• **EXERCISE**
After finding the line with "tax: 13.59 -> 15.61" in the entries below, copy that line and each one after it exactly, through the last line, and omit pictures.

::: DATASET EXCERPTS

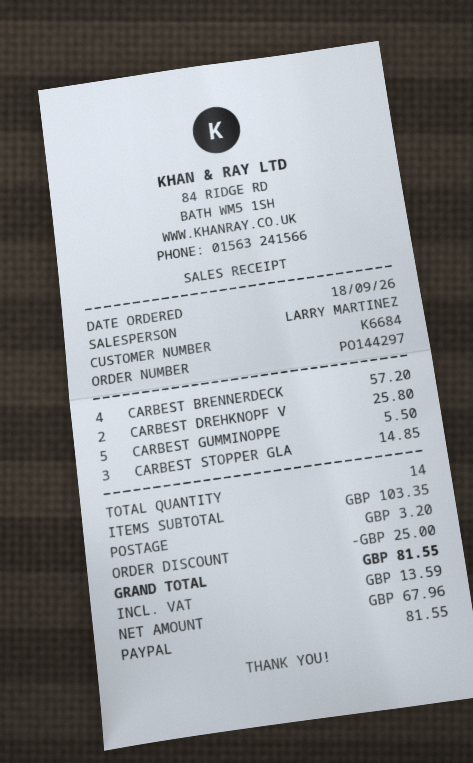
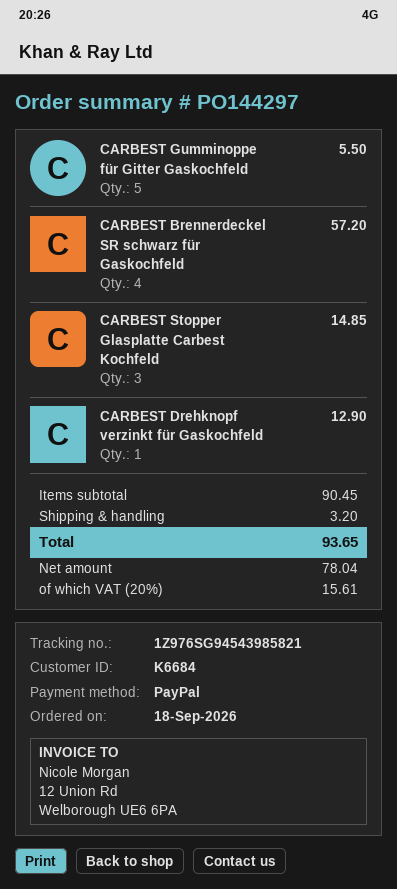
CARBEST DREHKNOPF V: 2 for 25.80 -> 1 for 12.90
subtotal: 103.35 -> 90.45
discount: 25.00 -> none
net: 67.96 -> 78.04
tax: 13.59 -> 15.61
total: 81.55 -> 93.65

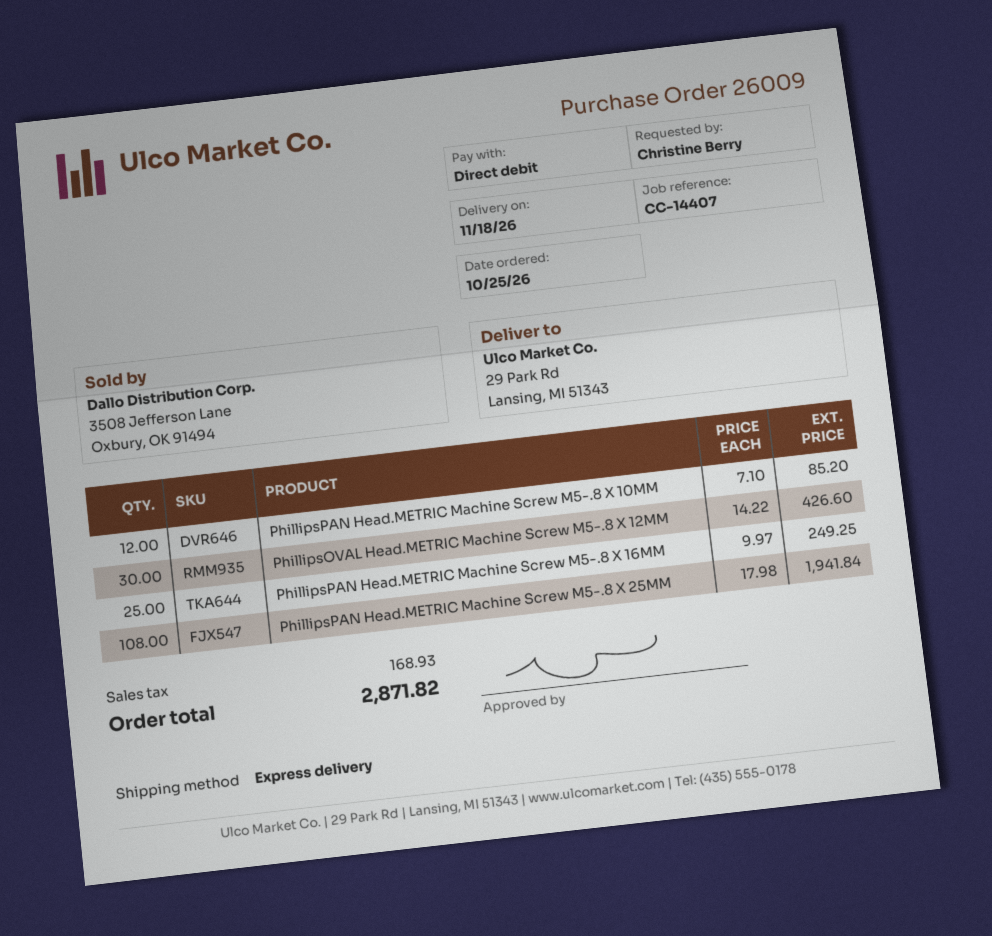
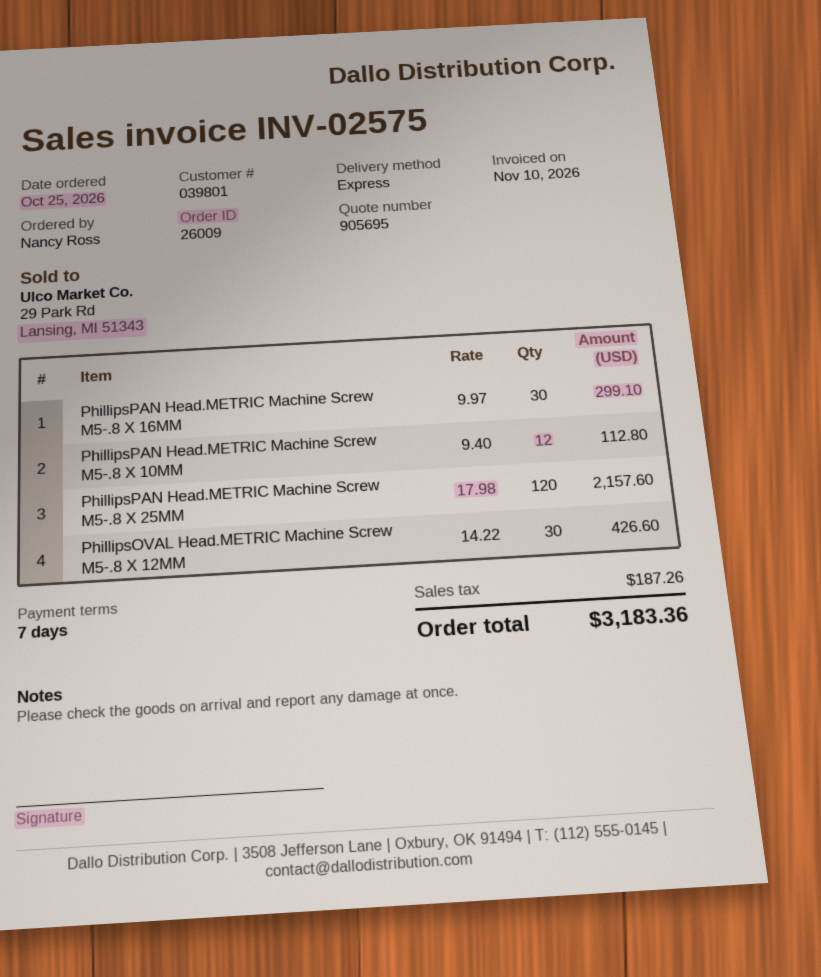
ordered by: Christine Berry -> Nancy Ross
PhillipsPAN Head.METRIC Machine Screw M5-.8 X 10MM: 12 x 7.10 = 85.20 -> 12 x 9.40 = 112.80
PhillipsPAN Head.METRIC Machine Screw M5-.8 X 16MM: 25 x 9.97 = 249.25 -> 30 x 9.97 = 299.10
PhillipsPAN Head.METRIC Machine Screw M5-.8 X 25MM: 108 x 17.98 = 1941.84 -> 120 x 17.98 = 2157.60
tax: 168.93 -> 187.26
total: 2871.82 -> 3183.36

::::::

• **THE COMPLETED TASK**
tax: 13.59 -> 15.61
total: 81.55 -> 93.65

ordered by: Christine Berry -> Nancy Ross
PhillipsPAN Head.METRIC Machine Screw M5-.8 X 10MM: 12 x 7.10 = 85.20 -> 12 x 9.40 = 112.80
PhillipsPAN Head.METRIC Machine Screw M5-.8 X 16MM: 25 x 9.97 = 249.25 -> 30 x 9.97 = 299.10
PhillipsPAN Head.METRIC Machine Screw M5-.8 X 25MM: 108 x 17.98 = 1941.84 -> 120 x 17.98 = 2157.60
tax: 168.93 -> 187.26
total: 2871.82 -> 3183.36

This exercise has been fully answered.